ただし軽蔑した目が柔和な笑みに変わることはなかった。
「ここじゃあ、ちょっと話しづらいので、場所を変えましょう」
雷伝は委員長との共に階段の下の倉庫の前に移った。
「昨日、委員から連絡があって驚きましたよ。それと同時に会長からも連絡が来るんだから」
会長とは望月のことだろう。
「本当に時間を割いてしまって申し訳ない」
「全然です。会長のこととあらば、俺はどこからでも駆けつけます」
あの男にそれほどの尊敬に値する部分があるのかは疑問である。
「……雷伝さん」
委員長がわざとらしく声を小さくした。
「これを渡します」
周りを見渡しながら、慎重に取り出したのは一枚の紙切れだった。そこには広報委員のシフト表が掲載されている。
それを誰にも気づかれないようにすっとブレザーの内ポケットに突っ込んだ。
「これを我に見せるのはヤバいんじゃ……」
「会長のよしみです。絶対に犯人を捕まえて下さいね。俺も結構、バンキシャ部の記事を楽しみにしていましたから」
「感謝する」
雷伝はついに手に入れたシフト表をポケットの上から軽く叩いた。
昼休み、雷伝は所定の位置にいた。お馴染みの屋上である。
周りの目を憚らずに大胆に胡坐をかき、サンドイッチを頬張りながら、大事そうに紙切れを取り出した。

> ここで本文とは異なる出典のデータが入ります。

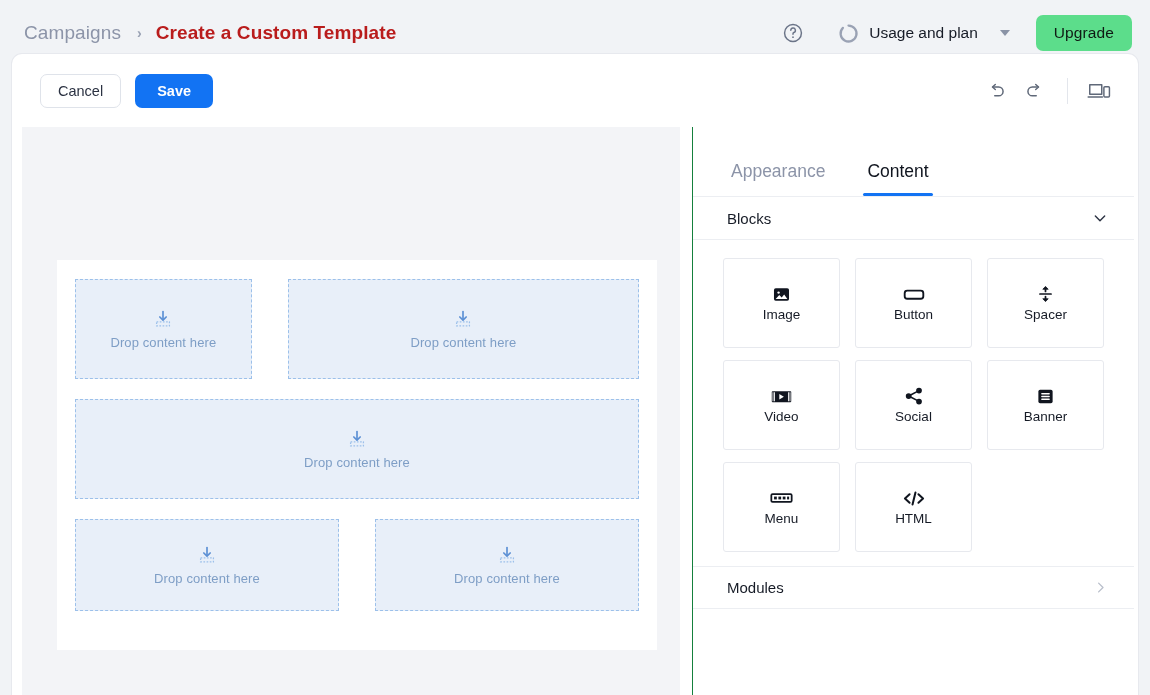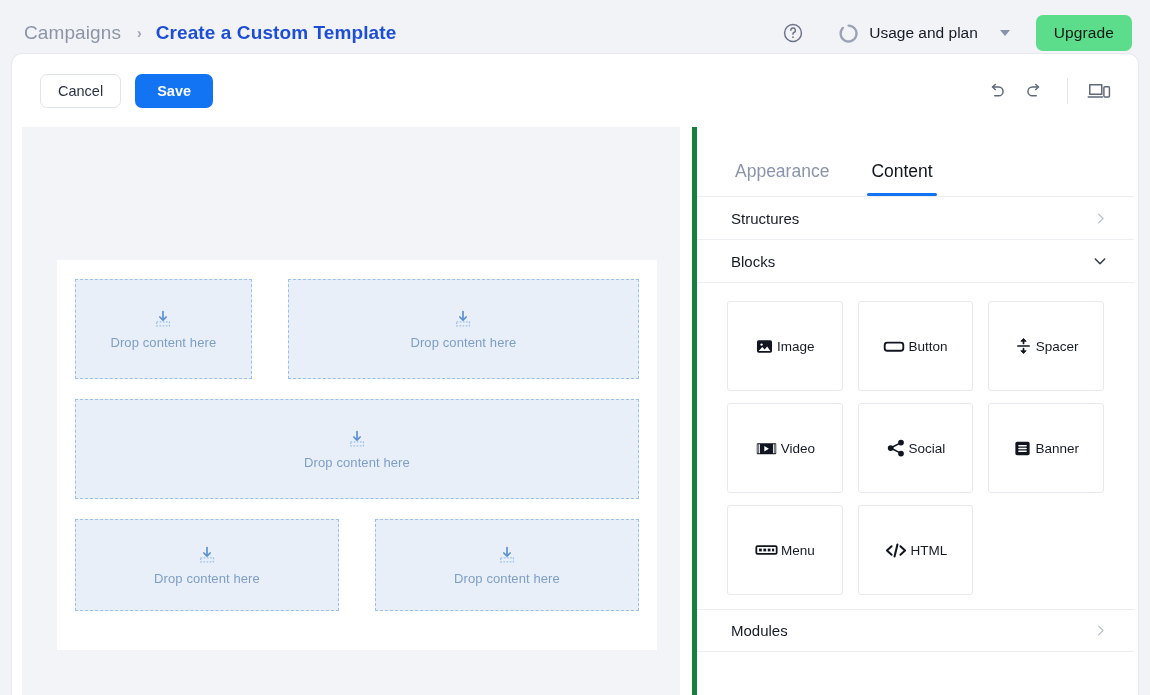--- a/index.html
+++ b/index.html
@@ -24,7 +24,7 @@
     font-weight: 700;
   }
   .crumb-current {
-    font-size: 19px; color: #1d4ed8; font-weight: 700; letter-spacing: .1px;
+    font-size: 19px; color: #b91c1c; font-weight: 700; letter-spacing: .1px;
   }
   .topbar-right {
     margin-left: auto; display: flex; align-items: center; gap: 12px;

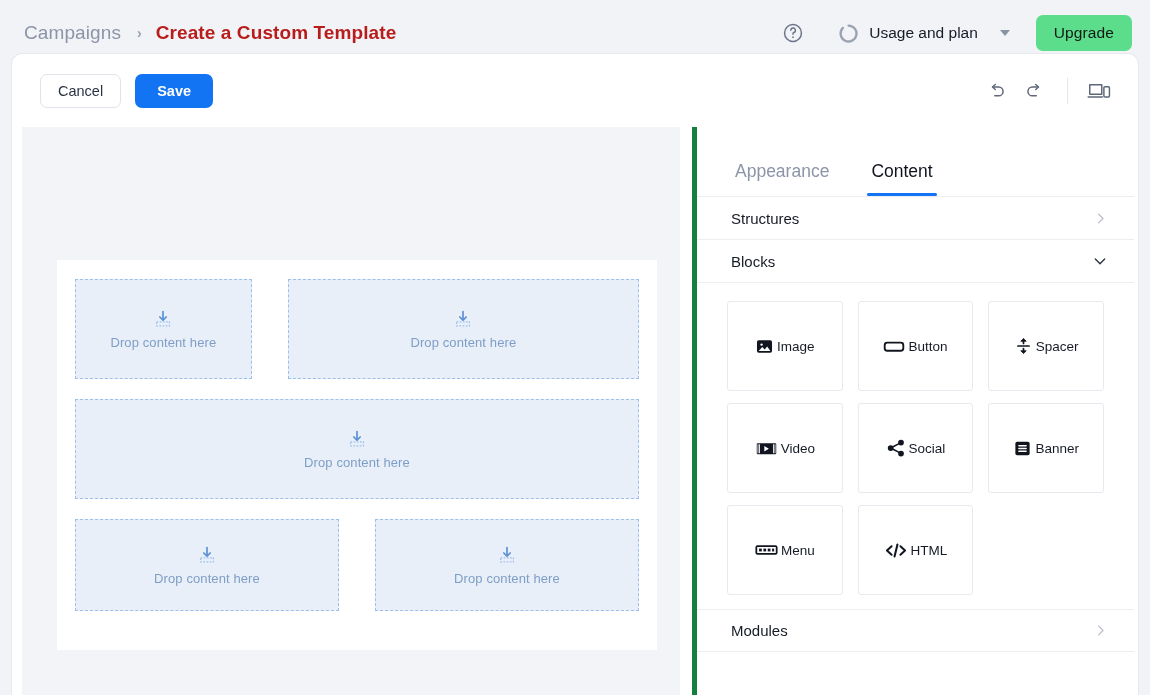--- a/index.html
+++ b/index.html
@@ -116,7 +116,7 @@
   
   .sidepanel {
     position: absolute; left: 680px; top: 73px; width: 442px; height: 568px;
-    background: #ffffff; border-left: 5px solid #15803d;
+    background: #ffffff; border-left: 1px solid #15803d;
   }
   .tabs {
     height: 70px; display: flex; align-items: flex-end; gap: 0;

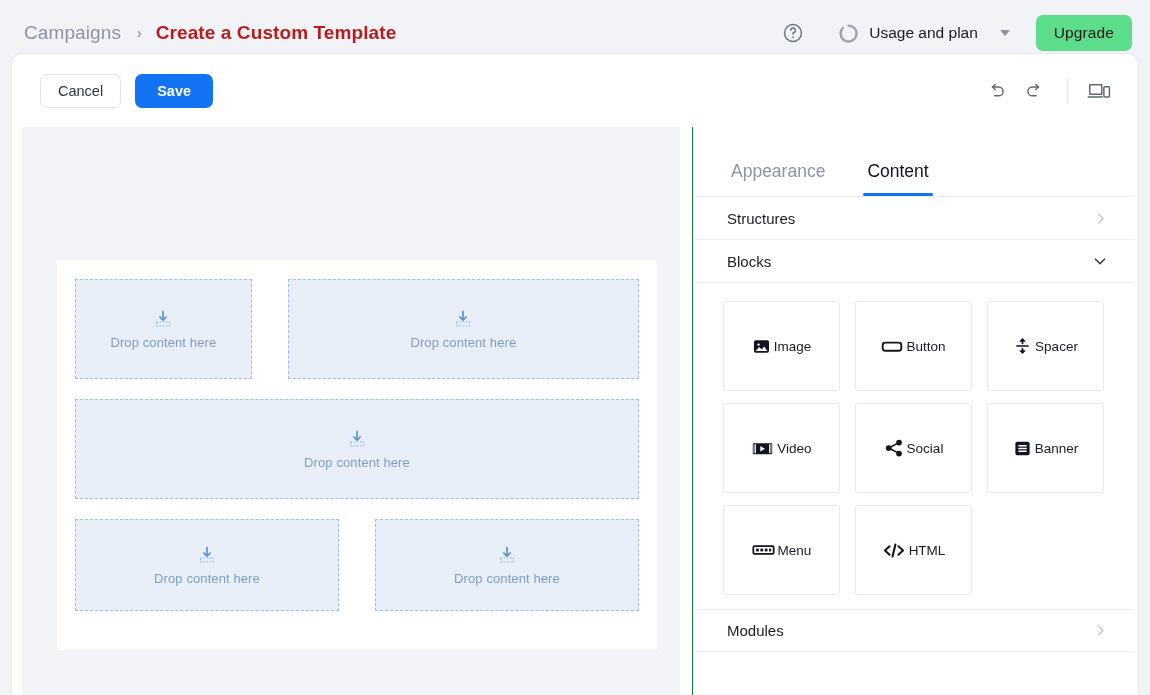--- a/index.html
+++ b/index.html
@@ -278,14 +278,6 @@
         <div class="tab active">Content</div>
       </div>
 
-      <div class="acc-head">
-        <span class="acc-title">Structures</span>
-        <span class="acc-chev">
-          <svg width="15" height="15" viewBox="0 0 24 24" fill="none" stroke="currentColor" stroke-width="2.1" stroke-linecap="round" stroke-linejoin="round">
-              <path d="M9 5l7 7-7 7"></path>
-            </svg>
-        </span>
-      </div>
 
       <div class="acc-head">
         <span class="acc-title">Blocks</span>

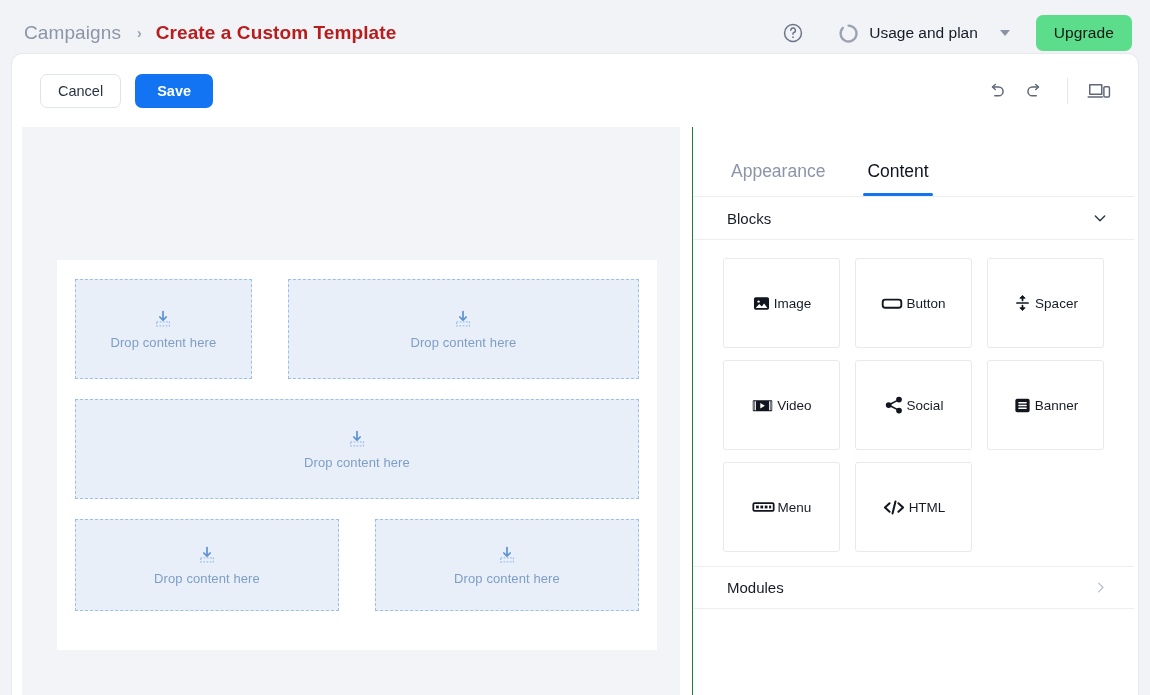--- a/index.html
+++ b/index.html
@@ -147,7 +147,7 @@
   }
   .block-tile {
     border: 1px solid #e7e9ee; border-radius: 3px; height: 90px;
-    display: flex; flex-direction: row; align-items: center;
+    display: flex; flex-direction: column; align-items: center;
     justify-content: center; gap: 3px; background: #fff; cursor: pointer;
   }
   .block-ico { height: 20px; display: flex; align-items: center; color: #10151f; }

広報委員はシフトに入っている者が鍵を管理している。その人物が鍵の責任を持ち、自分たちで保管しているのだ。そのため鍵は職員室に常在しているわけではない。つまり他の生徒がコピー室に入ることは原則、出来ないのである。
シフト表を広げ、水曜日の担当を見ると、女の名前が記載されていた。